Cet élan doit les propulser jusqu’au survol dans plusieurs jours de l’astre terrestre pour la première fois en plus d’un demi-siècle. « L’humanité a une fois de plus montré de quoi elle est capable », a salué à bord l’astronaute canadien Jeremy Hansen, qui a embarqué dans ce périple aux côtés de trois Américains.

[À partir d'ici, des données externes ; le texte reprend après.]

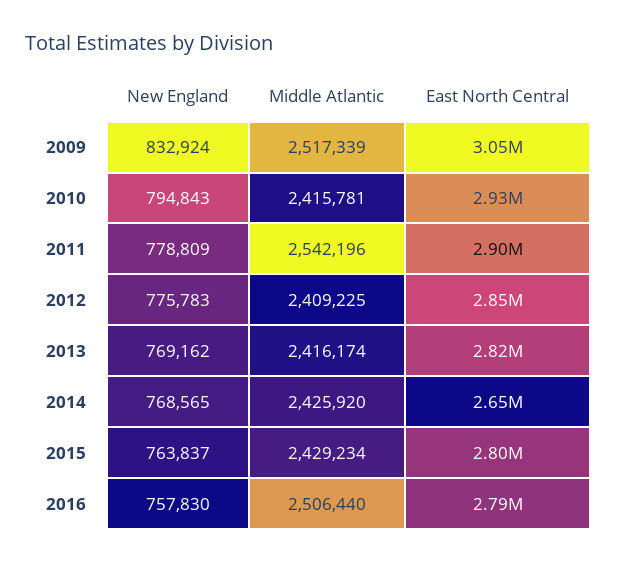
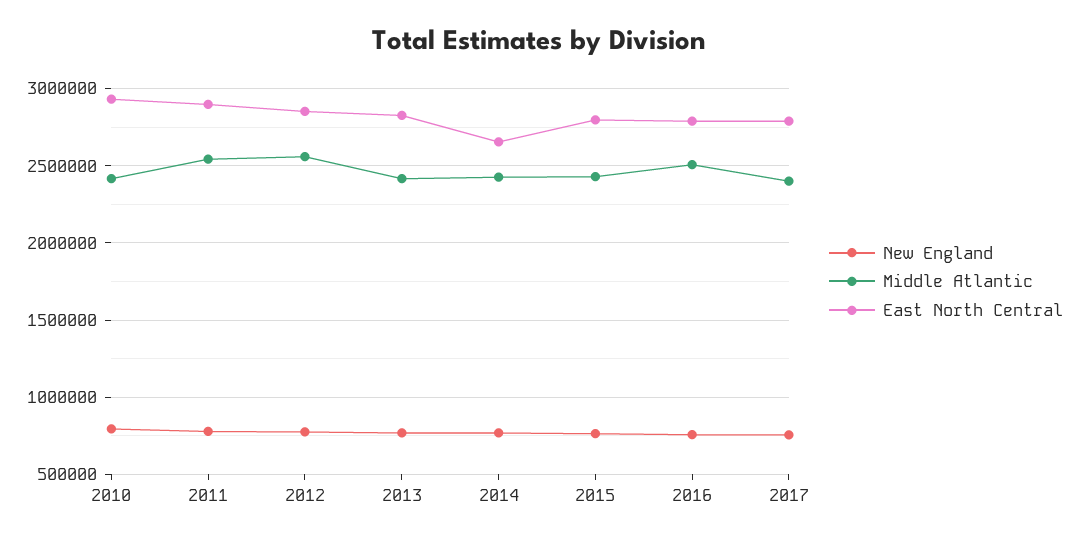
New England, 2009: 832924 -> none
Middle Atlantic, 2009: 2517339 -> none
East North Central, 2009: 3050000 -> none
Middle Atlantic, 2012: 2409225 -> 2550000
New England, 2017: none -> 750000
Middle Atlantic, 2017: none -> 2400000
East North Central, 2017: none -> 2800000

« Ce sont vos espoirs pour l’avenir qui nous portent aujourd’hui dans ce voyage autour de la Lune », a-t-il encore lancé peu après la manœuvre vers 1h49 (heure française).

Le moteur principal est resté allumé pendant 5 minutes et 50 secondes, explique la Nasa, afin d’arracher la capsule Orion à l’orbite terrestre et s’éloigner de la planète bleue.

« On est tous scotchés aux fenêtres », a raconté Jeremy Hansen, décrivant « une vue imprenable » de la « Terre éclairée par la Lune ».

Avec cette grande poussée, Artemis II devient le premier vol habité à prendre la direction de la Lune depuis la fin du programme Apollo en 1972, la présence humaine s’étant limitée entre-temps aux environs immédiats de la Terre, principalement la Station spatiale internationale (ISS).

Située à plus de 384 000 km, la Lune est 1 000 fois plus loin de la Terre que l’ISS et il leur faudra trois à quatre jours pour la rejoindre. Ils ne s’y poseront pas, mais en feront le tour, passant derrière sa face cachée lundi avant de revenir sur Terre le 10 avril.